The most serious fear is the third one – but once again, whether a, say, 60 percent debt reduction would be reached ‘voluntarily’ or as the result of coercion is not a big difference: either way, investors in Greek sovereign bonds will have suffered a massive loss.
Therefore, policymakers should not invest too much time in designing ‘voluntary’ schemes. It would certainly be worth a try, such as reverse auction-based debt buy-backs, but there are more pressing issues: (1) finding the proper rate of debt reduction, (2) stopping the bank run and safeguarding Greek banks, and (3) limiting contagion.
The first issue should be delegated to technical level experts, and not to high level policymakers, because the task is closer to being an art than a science and it would be better to carry it out as objectively as possible. The rate of debt reduction should be a once-and-for-all rate and should not be revisited later. The rate should be of course as small as possible, but high enough to ensure that market access will be restored in a few years.

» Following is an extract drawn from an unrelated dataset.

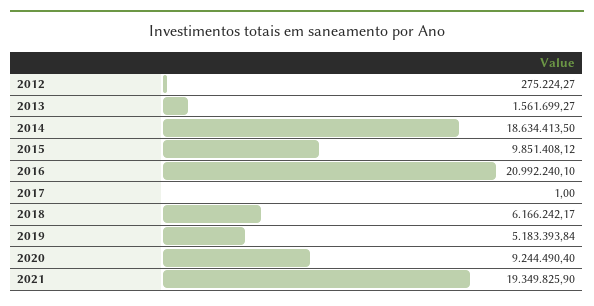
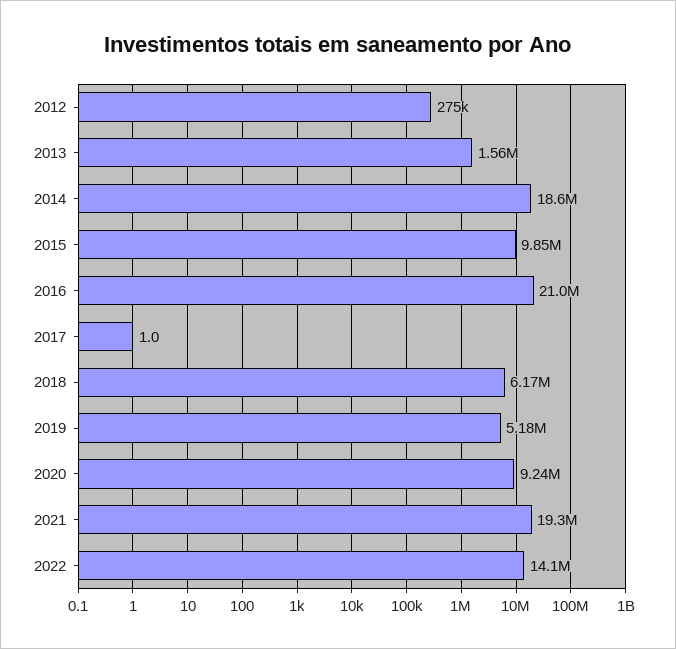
2022: none -> 14100000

The second issue could be tackled by giving a kind of euro-area guarantee for Greek bank deposits – in the short term the European Financial Stability Facility (EFSF) could be used for this purpose. It might bring about later a unified euro-area wide deposit guarantee system, which is badly needed anyway. Bank runs could also be reduced by a more forceful denial of an eventual Greek exit from the euro-area: an exit would make Greece much worse off than a default inside the euro-area. The capital of most Greek banks would be wiped out by the haircut and therefore these banks will need a lot of new capital that the Greek government cannot provide. Again, in the current urgent situation the EFSF should be used through a new earmarked loan to the Greek government. In effect, this will lead to the nationalisation of banks. Bank losses may go beyond current bank capital, especially if bank balance sheets deteriorate because of private sector losses, as a result of the deeper recession. Therefore, these banks should be restructured and the involvement of junior bondholders may be needed, for which help from the European Banking Authority, or better, a specialised euro area-wide bank resolution mechanism, would be needed. The restructured banks should be sold off later – preferably to major European banking groups. And liquidity should be provided to banks possibly through a special exceptional liquidity assistance facility.
Limiting contagion is perhaps the most difficult task. While, for example, the Italian fiscal situation is sustainable even at current borrowing rates, but it may not be sustainable at a much higher rate. Investors, knowing that such an unfavourable situation could emerge, might shun Italian debt if they see that Greece eventually defaulted despite the uncountable number of promises that it would not during the past two years. The risk of such a contagion will be higher if the upcoming EU summit(s) do not find adequate solutions for strengthening the euro-area’s banking system and making the financial backstop for sovereigns more sizeable and effective. The first lines of defence, of course, should be the adoption and implementation of more credible structural and fiscal reforms in Italy and the design of credible bank stress tests throughout euro area – even if proper execution will take more time than what seems to be available to solve the Greek debt misery. Therefore, the other elements of the package currently under discussion are also crucial. It is indeed time to design a package that is comprehensive not just in name.
Zsolt Darvas is research fellow at the Bruegel think-tank and the author of the report ‘Debt restructuring in the euro area: A necessary but manageable evil?’